(EXERCISE DETAILS)
Go through the records below and copy out every line holding "background".
■ ■ ■
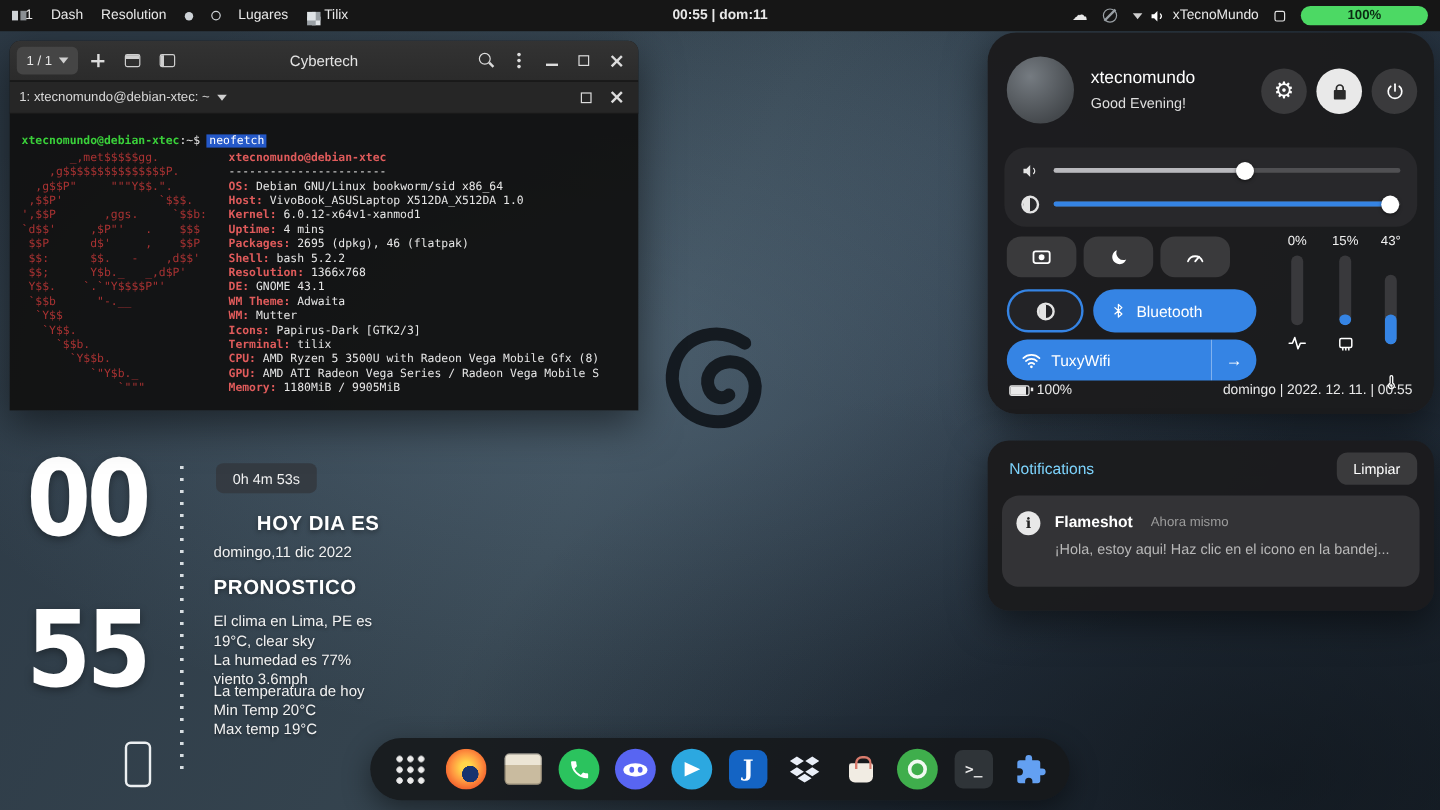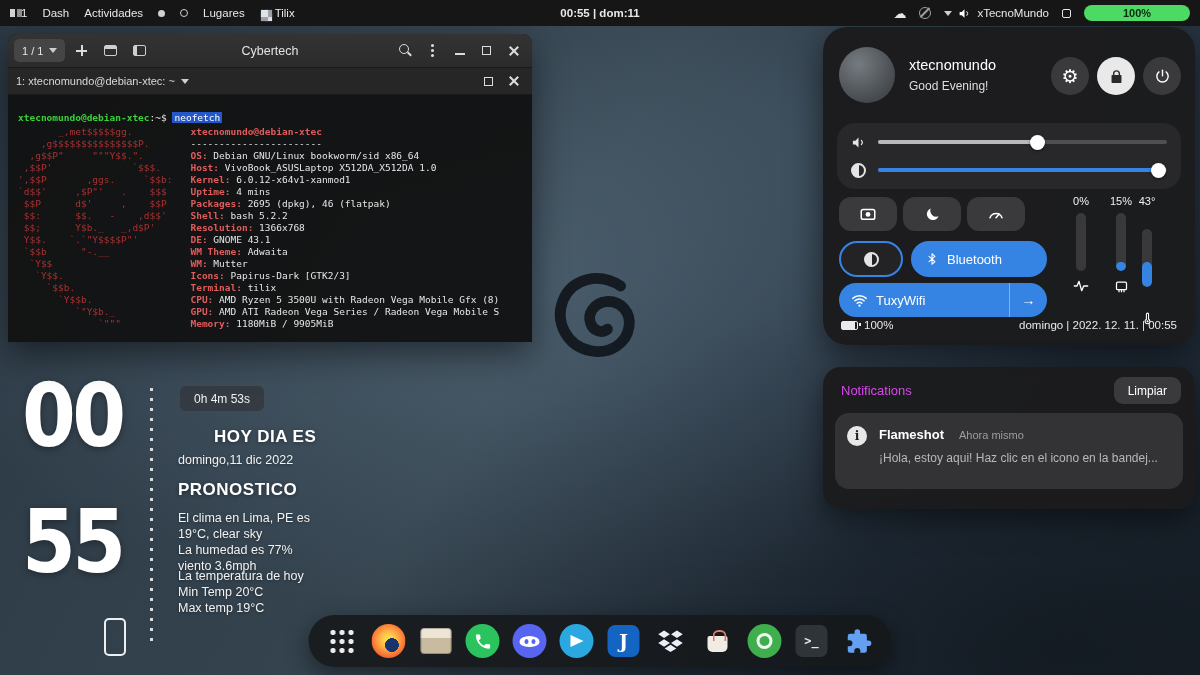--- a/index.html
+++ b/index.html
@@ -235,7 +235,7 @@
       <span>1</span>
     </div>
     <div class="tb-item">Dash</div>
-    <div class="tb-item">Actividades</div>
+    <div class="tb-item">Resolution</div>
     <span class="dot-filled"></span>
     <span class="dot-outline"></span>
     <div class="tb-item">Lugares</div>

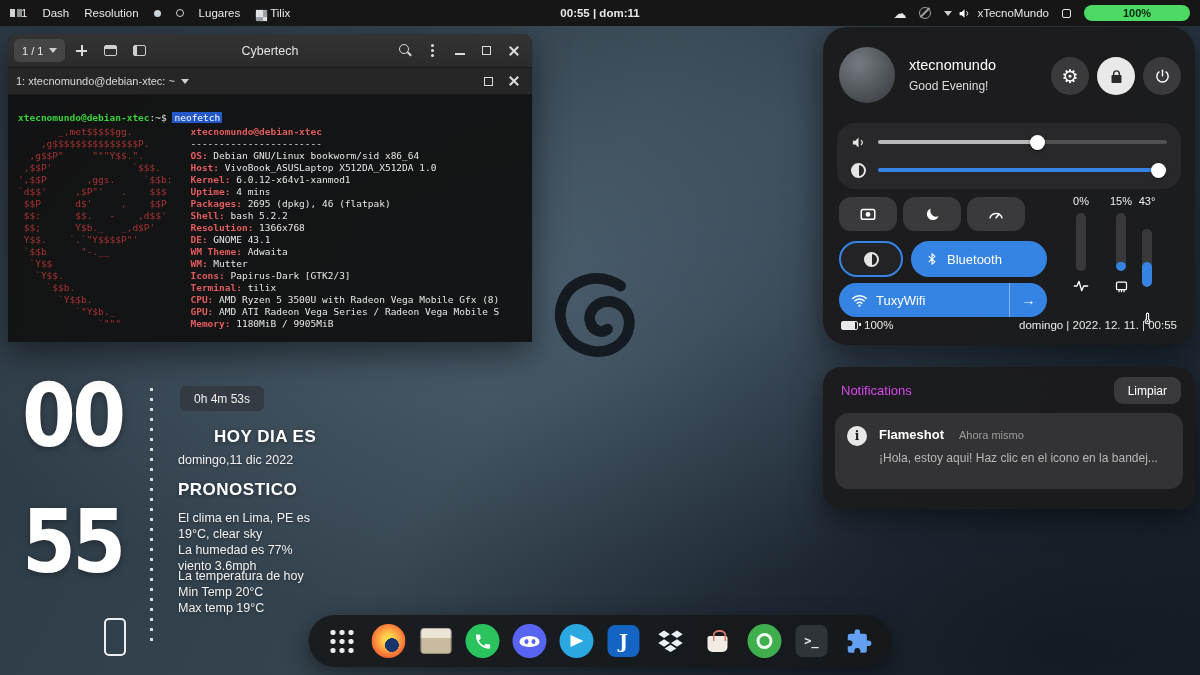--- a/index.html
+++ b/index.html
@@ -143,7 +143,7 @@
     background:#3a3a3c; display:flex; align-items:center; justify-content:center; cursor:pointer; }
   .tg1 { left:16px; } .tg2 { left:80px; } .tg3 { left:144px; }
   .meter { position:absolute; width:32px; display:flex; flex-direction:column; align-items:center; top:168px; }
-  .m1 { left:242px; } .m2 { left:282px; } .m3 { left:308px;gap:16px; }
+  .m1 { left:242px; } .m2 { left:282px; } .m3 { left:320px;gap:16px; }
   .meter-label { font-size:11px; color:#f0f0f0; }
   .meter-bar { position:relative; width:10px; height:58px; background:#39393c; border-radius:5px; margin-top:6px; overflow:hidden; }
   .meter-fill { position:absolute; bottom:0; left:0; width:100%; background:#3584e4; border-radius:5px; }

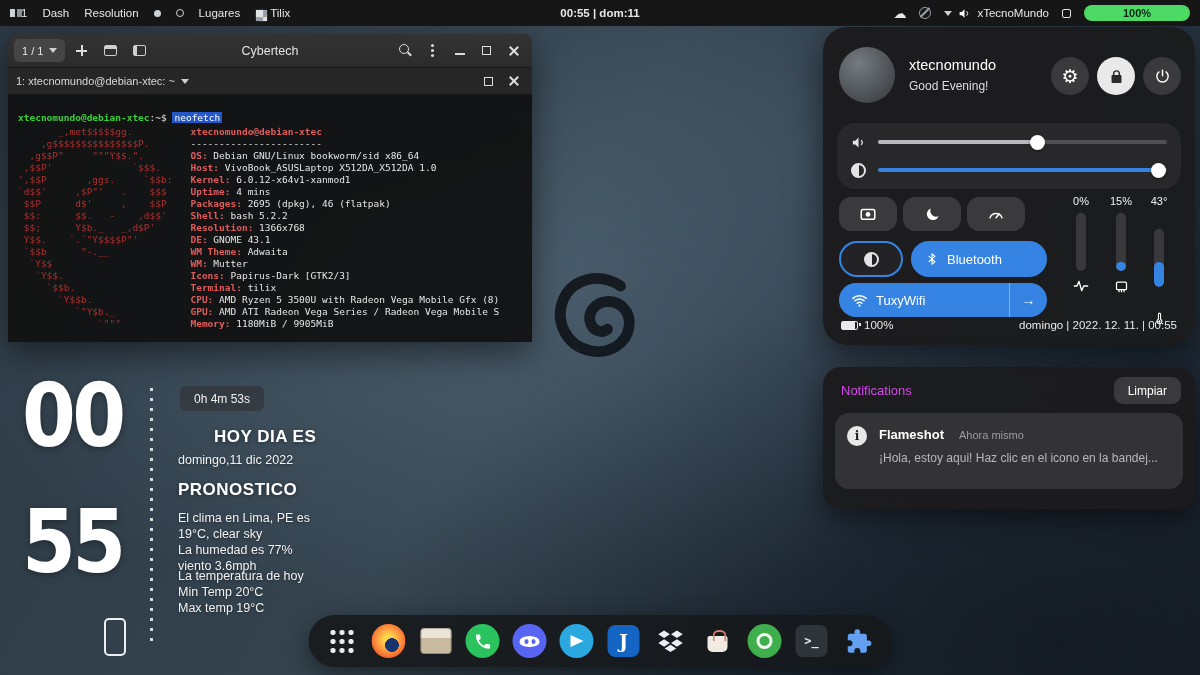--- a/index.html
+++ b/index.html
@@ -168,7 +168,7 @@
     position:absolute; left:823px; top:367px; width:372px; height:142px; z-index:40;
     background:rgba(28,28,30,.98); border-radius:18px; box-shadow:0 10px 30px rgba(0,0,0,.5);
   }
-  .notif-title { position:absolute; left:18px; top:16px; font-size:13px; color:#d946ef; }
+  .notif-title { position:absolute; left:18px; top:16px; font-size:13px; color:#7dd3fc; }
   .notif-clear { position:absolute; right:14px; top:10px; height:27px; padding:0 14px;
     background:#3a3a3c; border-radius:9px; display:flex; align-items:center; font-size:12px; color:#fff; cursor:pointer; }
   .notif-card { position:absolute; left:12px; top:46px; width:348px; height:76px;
■ ■ ■
(WRITTEN ANSWER)
     background:#3a3a3c; display:flex; align-items:center; justify-content:center; cursor:pointer; }
   .meter-bar { position:relative; width:10px; height:58px; background:#39393c; border-radius:5px; margin-top:6px; overflow:hidden; }
   .meter-fill { position:absolute; bottom:0; left:0; width:100%; background:#3584e4; border-radius:5px; }
     background:rgba(28,28,30,.98); border-radius:18px; box-shadow:0 10px 30px rgba(0,0,0,.5);
     background:#3a3a3c; border-radius:9px; display:flex; align-items:center; font-size:12px; color:#fff; cursor:pointer; }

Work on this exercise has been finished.